▶ _DATA RECORDS_

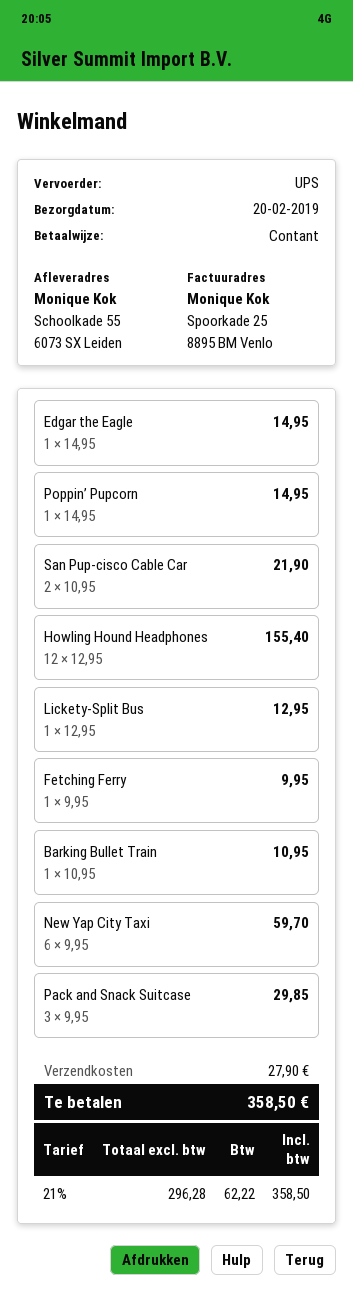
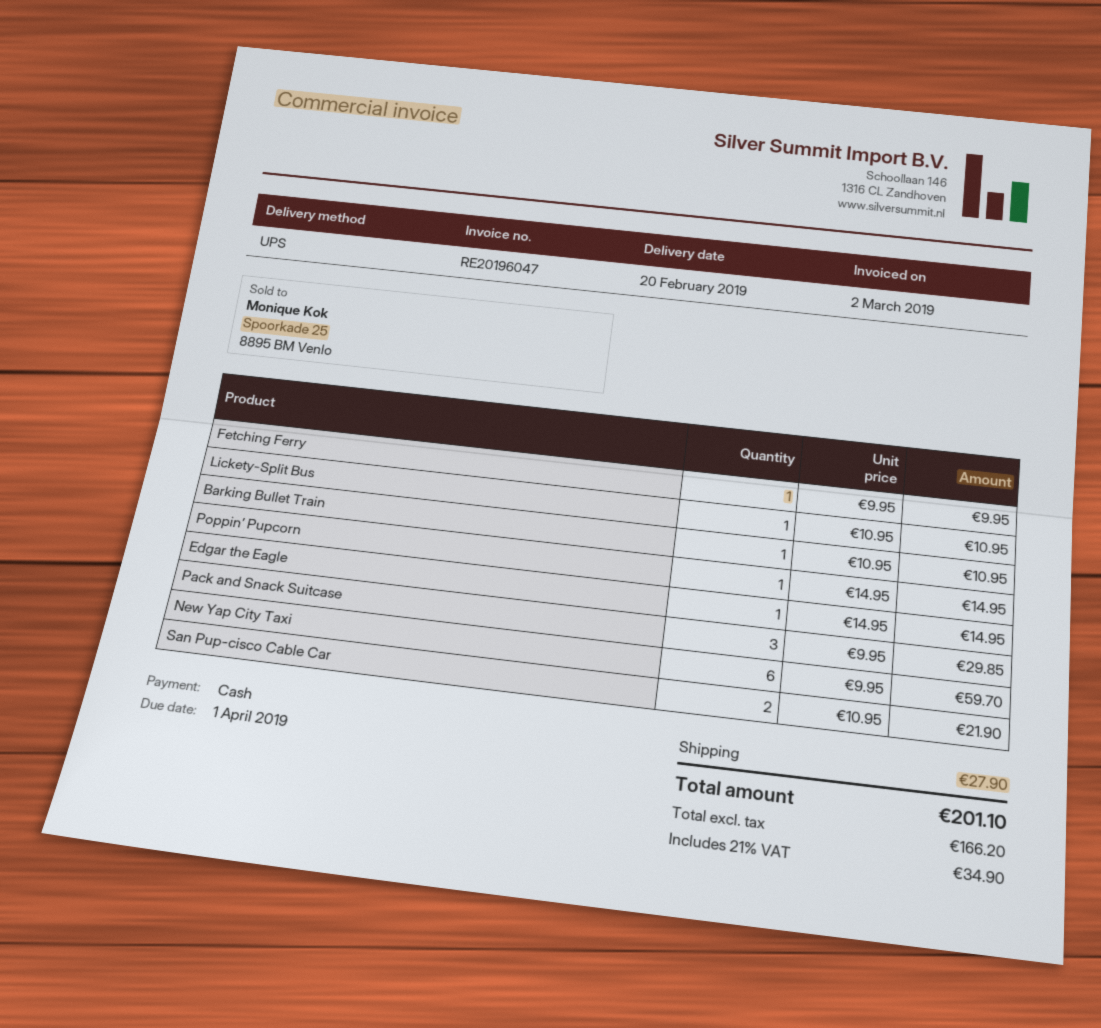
Howling Hound Headphones: 12 x 12.95 = 155.40 -> none
Lickety-Split Bus: 1 x 12.95 = 12.95 -> 1 x 10.95 = 10.95
net: 296.28 -> 166.20
tax: 21% = 62.22 -> 21% = 34.90
total: 358.50 -> 201.10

▶ _EXERCISE REQUIREMENTS_
Copy all the lines of data exactly as they appear, dropping any images.

▶ _COMPLETED EXERCISE_
Howling Hound Headphones: 12 x 12.95 = 155.40 -> none
Lickety-Split Bus: 1 x 12.95 = 12.95 -> 1 x 10.95 = 10.95
net: 296.28 -> 166.20
tax: 21% = 62.22 -> 21% = 34.90
total: 358.50 -> 201.10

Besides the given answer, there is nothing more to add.